The first version of Companion's conversational loop was a tangle of nested callbacks. Mic data came in on one task, vision packets on another, TTS playback on a third, and each one assumed it knew what the device was doing. It mostly worked. Then a resident interrupted Companion mid-sentence, the mic callback fired during playback, half a word got transcribed, and the model answered a question nobody asked. That bug took six hours to reproduce.

So we made the implicit FSM explicit. Companion's firmware now holds exactly one state at a time: IDLE, LISTENING, PROCESSING, or SPEAKING. Every transition is a named function with a guard. You don't move from LISTENING to PROCESSING because a timer fired — you move because VAD reported end-of-utterance and the audio buffer has at least 200ms of voiced frames. The state itself owns the rule.

Guards drop frames instead of confusing the model

The win isn't the four states. It's what happens to inputs that arrive in the wrong state. A vision packet that lands during SPEAKING used to race the TTS pipeline and sometimes preempted it. Now it hits the guard, gets logged, and is dropped. A mic frame during PROCESSING doesn't get appended to a stale buffer — it's discarded with a counter bumped. Wrong-state inputs are no longer subtle corruption.

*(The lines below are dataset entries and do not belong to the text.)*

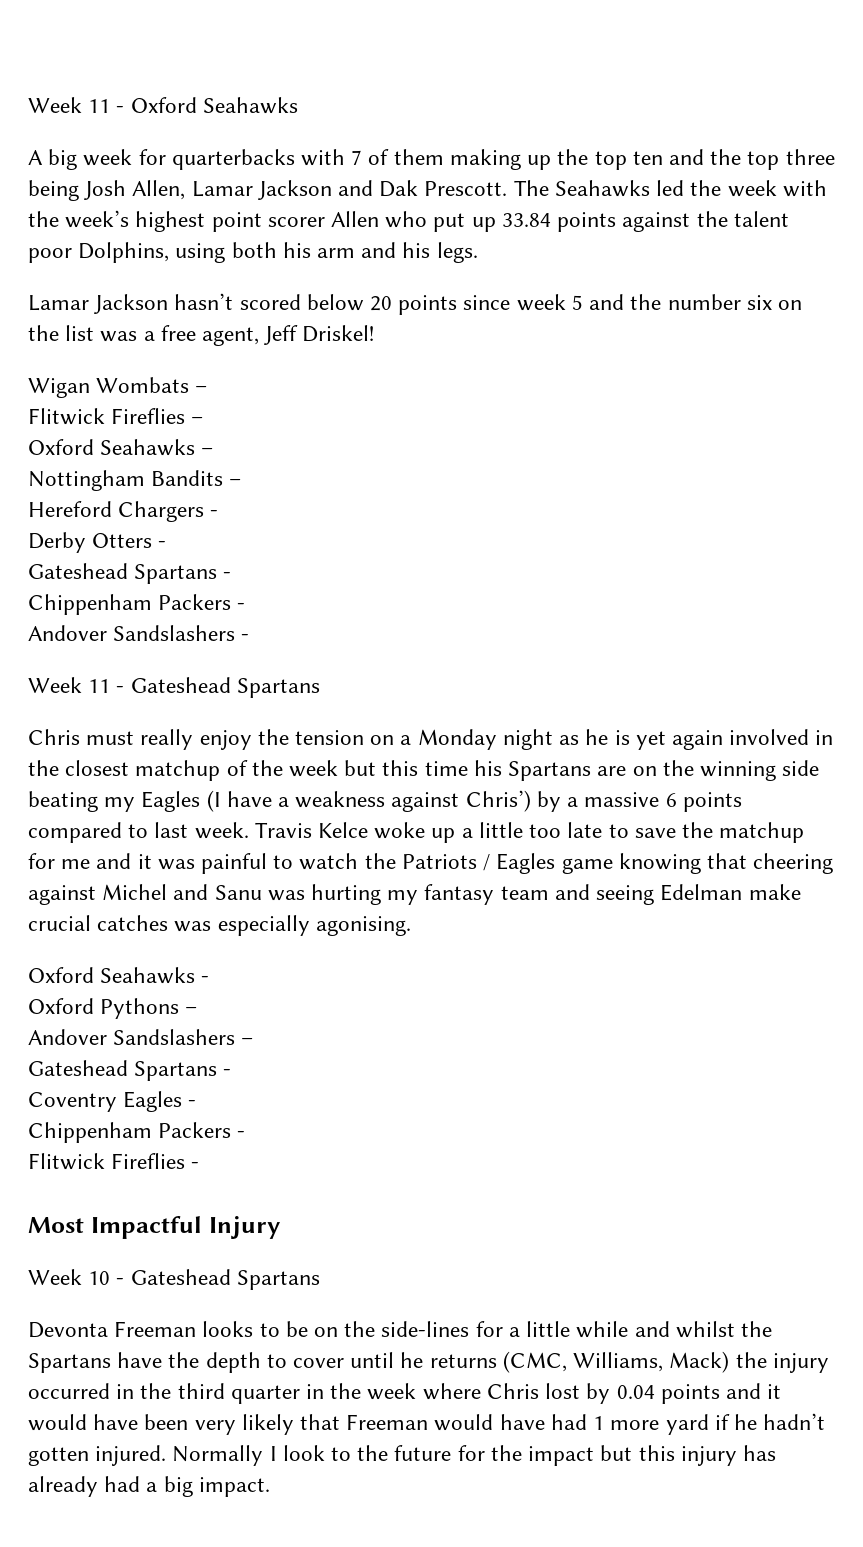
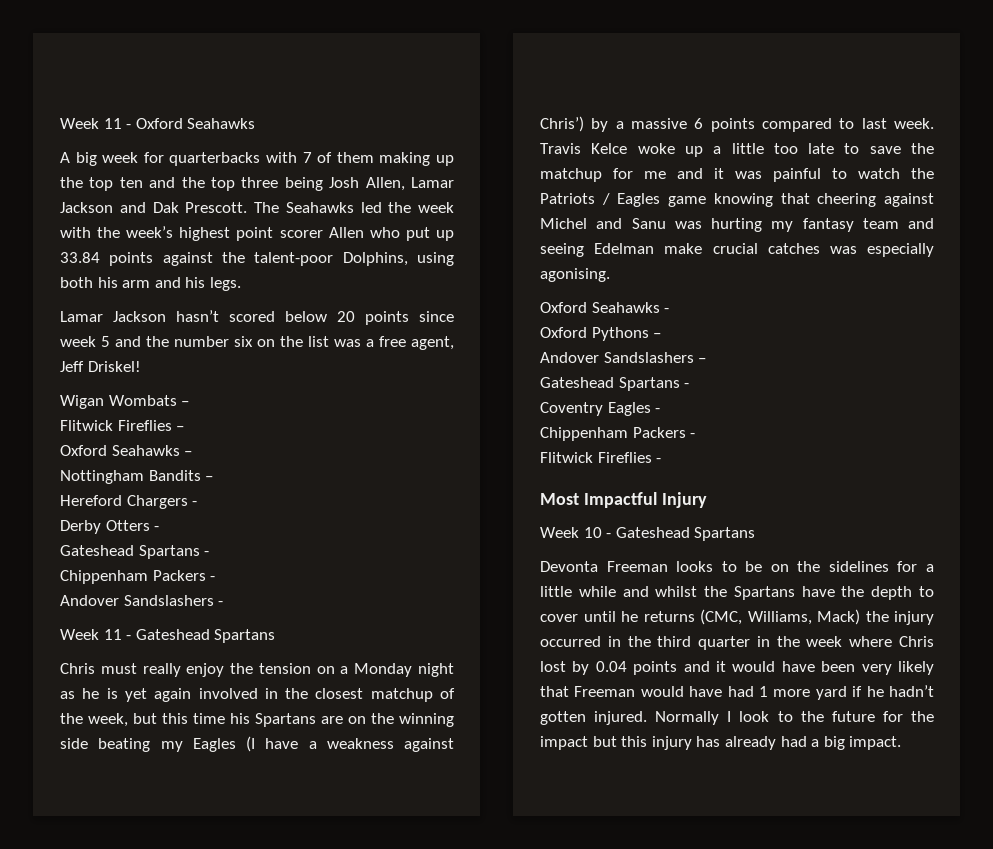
- The Seahawks led the week with the week’s highest point scorer Allen who put up 33.84 points against the talent poor Dolphins, using both his arm and his legs.
+ The Seahawks led the week with the week’s highest point scorer Allen who put up 33.84 points against the talent-poor Dolphins, using both his arm and his legs.
- Chris must really enjoy the tension on a Monday night as he is yet again involved in the closest matchup of the week but this time his Spartans are on the winning side beating my Eagles (I have a weakness against Chris’) by a massive 6 points compared to last week.
+ Chris must really enjoy the tension on a Monday night as he is yet again involved in the closest matchup of the week, but this time his Spartans are on the winning side beating my Eagles (I have a weakness against Chris’) by a massive 6 points compared to last week.
- Devonta Freeman looks to be on the side-lines for a little while and whilst the Spartans have the depth to cover until he returns (CMC, Williams, Mack) the injury occurred in the third quarter in the week where Chris lost by 0.04 points and it would have been very likely that Freeman would have had 1 more yard if he hadn’t gotten injured.
+ Devonta Freeman looks to be on the sidelines for a little while and whilst the Spartans have the depth to cover until he returns (CMC, Williams, Mack) the injury occurred in the third quarter in the week where Chris lost by 0.04 points and it would have been very likely that Freeman would have had 1 more yard if he hadn’t gotten injured.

They're a number on a dashboard.

Debugging changed shape too. Every transition logs {from, to, reason, ts}. When a field report says Companion answered weirdly after my mom coughed, we pull the trace and see the exact sequence: LISTENING → PROCESSING (vad_end) → SPEAKING (tts_start). The bug, if there is one, lives in a single transition. Single-frame repro, not six hours of guessing.

Why residents feel the difference

The LED ring and screen are bound to the FSM, not to the audio pipeline. Blue means LISTENING, amber means PROCESSING, soft white means SPEAKING, off means IDLE. Because the visual state and the logical state are the same variable, they can't drift. Residents learn the rhythm within a day — they wait for blue, they speak, they see amber, they hear the answer. Companion finally feels like it's taking turns, because it is.